Leave out all pictures while repeating the records exactly and completely.

===== Supplied information =====

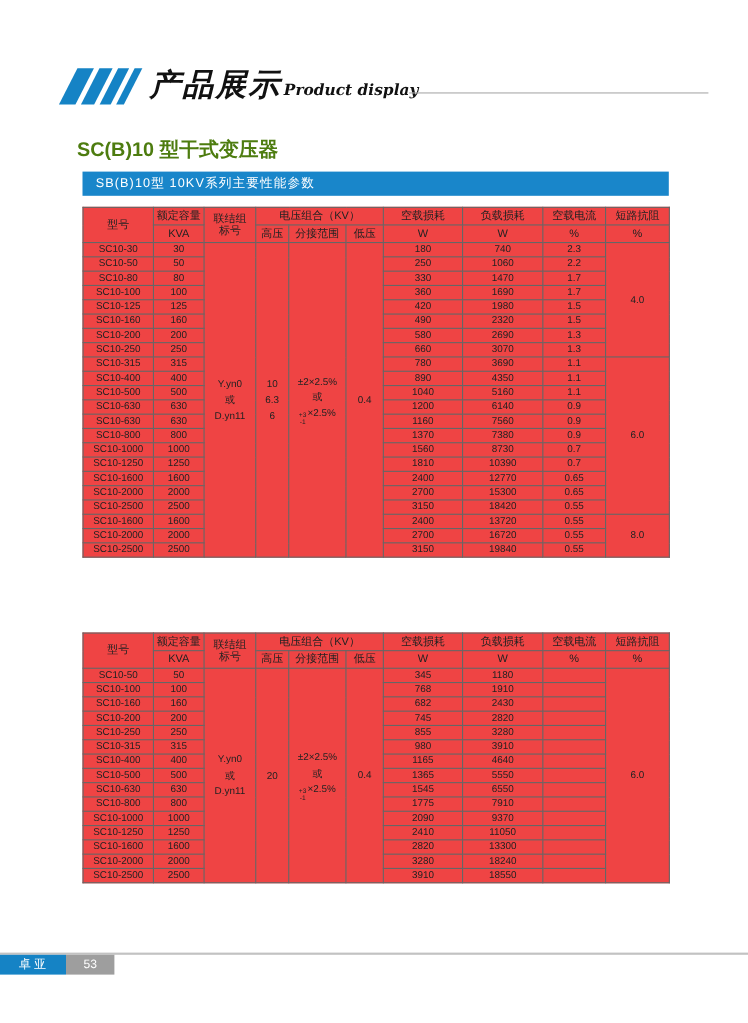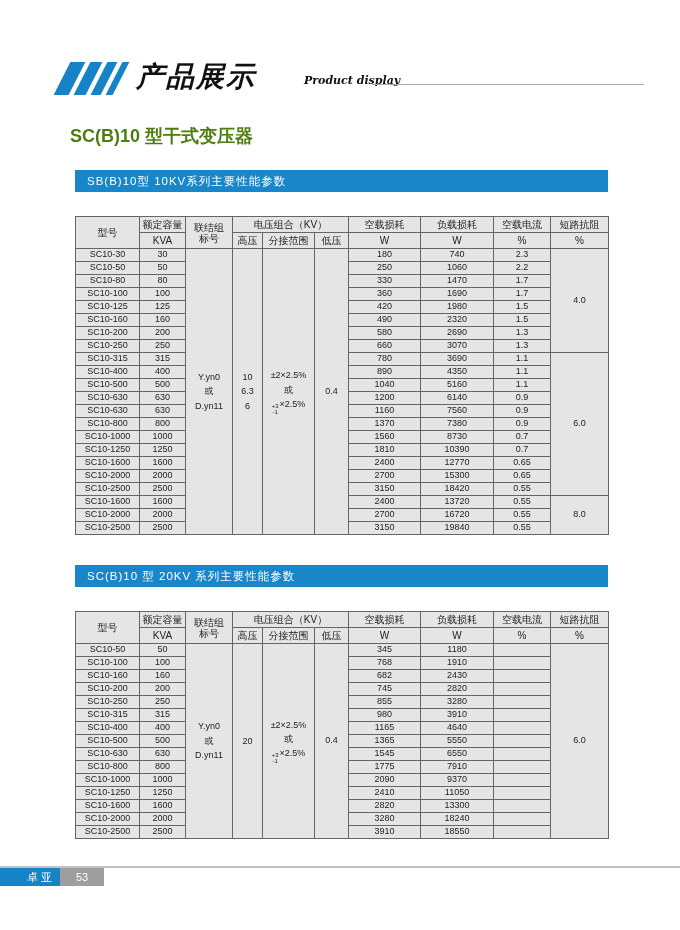"Product display" .brand-en { font-size: 11px -> 14px; margin-left: 46px -> none }
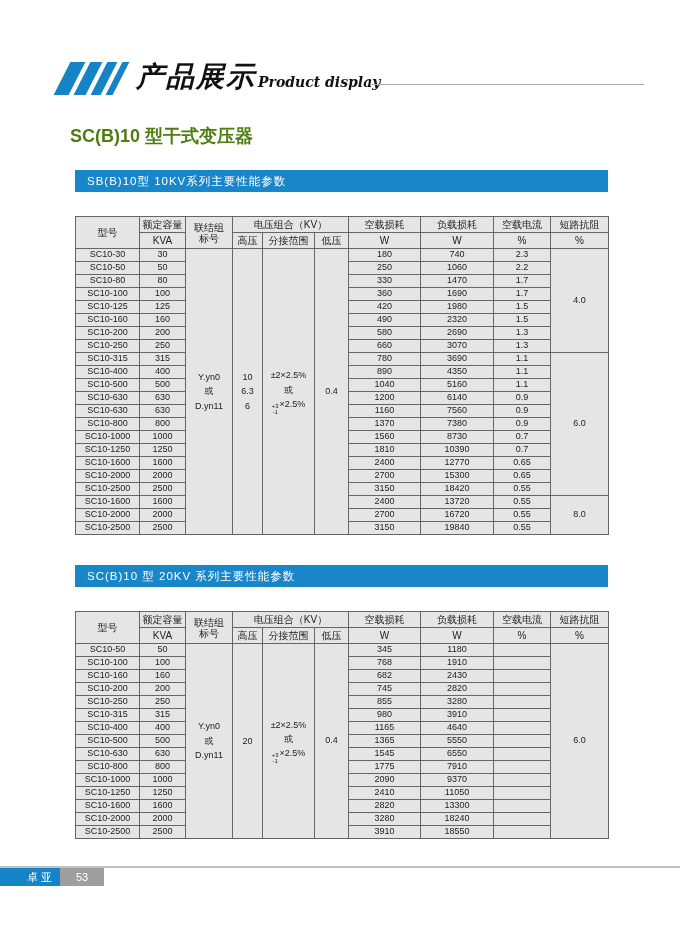"SB(B)10型 10KV系列主要性能参数" .tblock1 { top: 170px -> 156px }
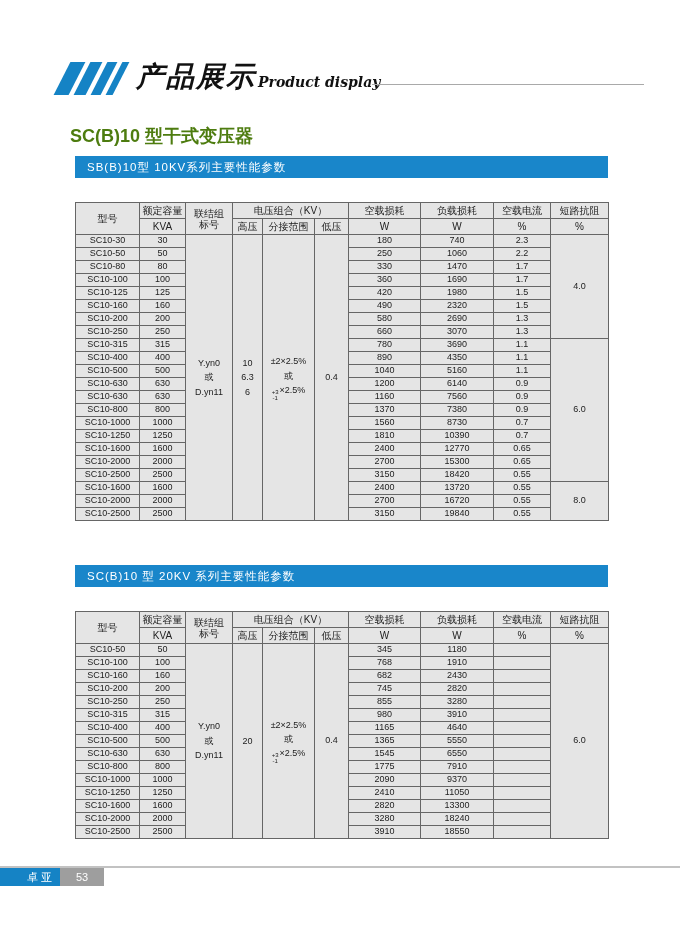"型号" .tbl { background: #e5e5e5 -> #ef4444; margin-top: 24px -> 10px }
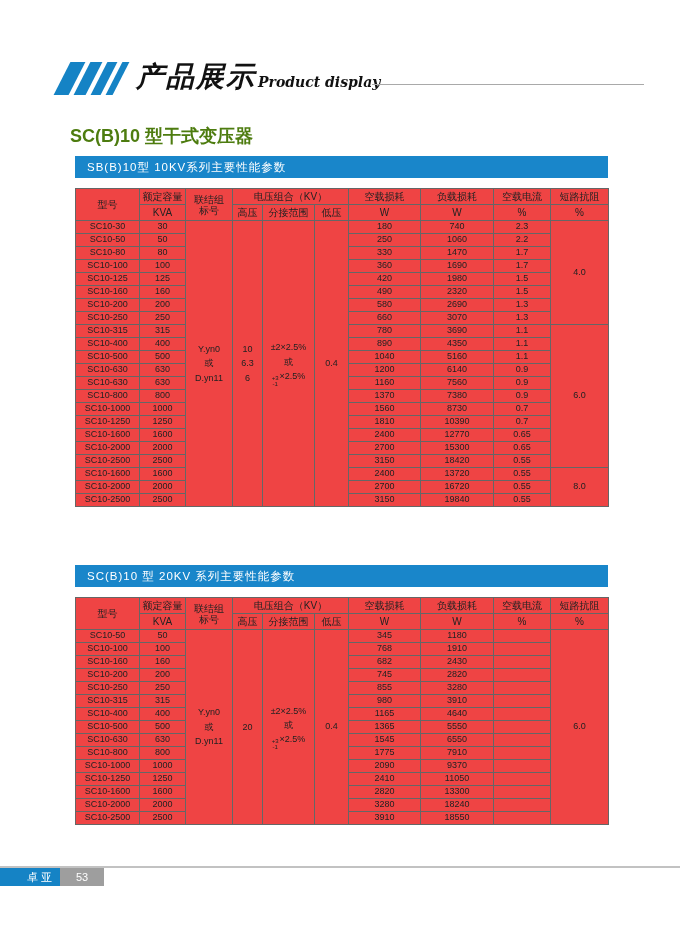"SC(B)10 型 20KV 系列主要性能参数" div.tbar { html: <div>SC(B)10 型 20KV 系列主要性能参数</div> -> none }
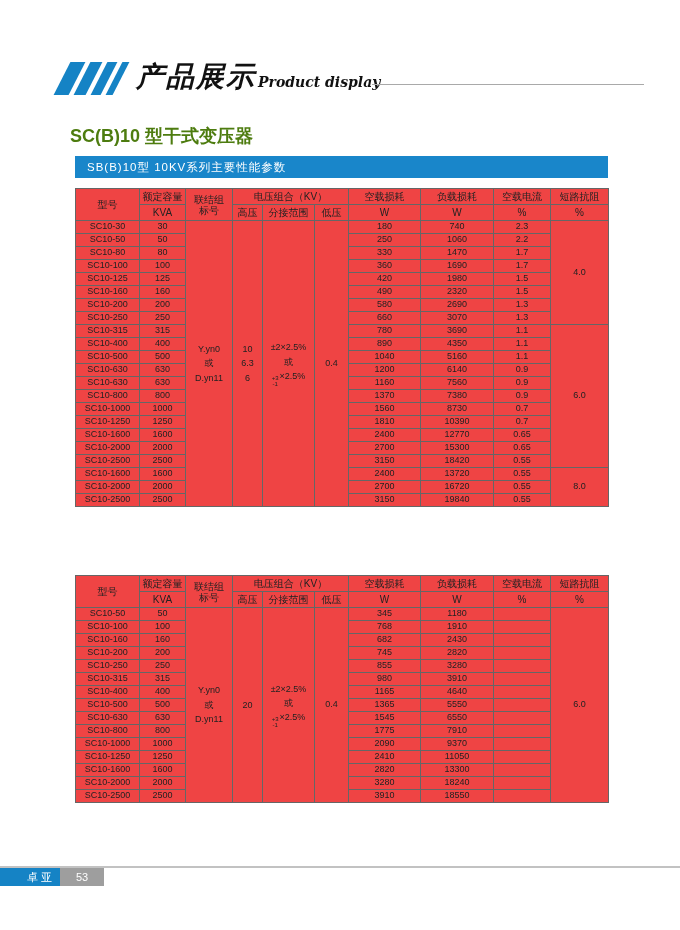"卓亚" .ft-brand { padding-right: 5px -> 15px }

=====

### Answer space
"Product display" .brand-en { font-size: 11px -> 14px; margin-left: 46px -> none }
"SB(B)10型 10KV系列主要性能参数" .tblock1 { top: 170px -> 156px }
"型号" .tbl { background: #e5e5e5 -> #ef4444; margin-top: 24px -> 10px }
"SC(B)10 型 20KV 系列主要性能参数" div.tbar { html: <div>SC(B)10 型 20KV 系列主要性能参数</div> -> none }
"卓亚" .ft-brand { padding-right: 5px -> 15px }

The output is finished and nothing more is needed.